Stereotyping of any type and gender bias need to be addressed head-on. Never underestimate the need for board candidates and board members to learn about how to serve on a board and how to model your organization’s values. Teach about power (its uses and abuses), the legal and ethical ramifications of bias, and the toll it takes on morale. Take the time to continually educate your board. This goes for staff leadership, too.
Be mindful of language. Patterns of behavior and language can’t be broken without recognizing them first. Be mindful of how board members use language and whether board discussions and task assignments are gender neutral.
Don’t tolerate stereotyping and gender bias on the part of staff leaders. A board must ensure that staff leaders are just as accountable for their actions with staff as they are for the financial bottom line. A “star” leader is no match for the corroding influence of her or his bias. Encourage a culture of transparency, whistleblower protection, and swift action.

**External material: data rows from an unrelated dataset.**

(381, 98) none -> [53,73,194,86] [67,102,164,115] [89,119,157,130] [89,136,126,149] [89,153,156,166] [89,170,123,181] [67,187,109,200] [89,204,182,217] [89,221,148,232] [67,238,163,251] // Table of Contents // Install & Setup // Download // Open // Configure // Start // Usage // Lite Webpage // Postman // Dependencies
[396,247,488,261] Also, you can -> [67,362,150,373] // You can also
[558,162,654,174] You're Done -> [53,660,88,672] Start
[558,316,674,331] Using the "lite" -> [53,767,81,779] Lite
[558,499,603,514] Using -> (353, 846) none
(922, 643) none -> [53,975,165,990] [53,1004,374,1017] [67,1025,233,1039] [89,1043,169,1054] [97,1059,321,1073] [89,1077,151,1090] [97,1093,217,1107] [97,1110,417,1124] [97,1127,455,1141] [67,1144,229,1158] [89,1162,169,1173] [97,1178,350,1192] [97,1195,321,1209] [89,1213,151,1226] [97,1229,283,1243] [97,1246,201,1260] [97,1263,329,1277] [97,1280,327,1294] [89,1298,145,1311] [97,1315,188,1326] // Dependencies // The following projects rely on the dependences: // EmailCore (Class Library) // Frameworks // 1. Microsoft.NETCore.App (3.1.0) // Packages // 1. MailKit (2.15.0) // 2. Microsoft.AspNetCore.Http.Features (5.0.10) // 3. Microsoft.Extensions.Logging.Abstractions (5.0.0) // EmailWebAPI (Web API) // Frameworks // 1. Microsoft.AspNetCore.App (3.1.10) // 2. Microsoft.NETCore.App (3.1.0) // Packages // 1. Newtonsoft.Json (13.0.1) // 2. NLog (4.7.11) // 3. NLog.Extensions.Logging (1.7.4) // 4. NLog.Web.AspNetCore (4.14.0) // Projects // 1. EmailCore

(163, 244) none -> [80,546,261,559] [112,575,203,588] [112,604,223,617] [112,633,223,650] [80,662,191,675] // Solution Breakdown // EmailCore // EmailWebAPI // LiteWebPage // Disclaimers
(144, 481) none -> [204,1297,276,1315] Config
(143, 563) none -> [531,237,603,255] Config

Staff need to learn how to deal with boards or board members who are out-of-bounds. From intentional action to the casual remark, boards can support staff with training, policies, and systems of accountability that include discipline. Model healthy board-staff relationship-building. This is about respect. Period.
Finally, you don’t have to be on the executive or personnel committees to be on the lookout outside the field for ideas, information, and solutions that could be adopted or adapted by your board, staff leadership and/or the HR department.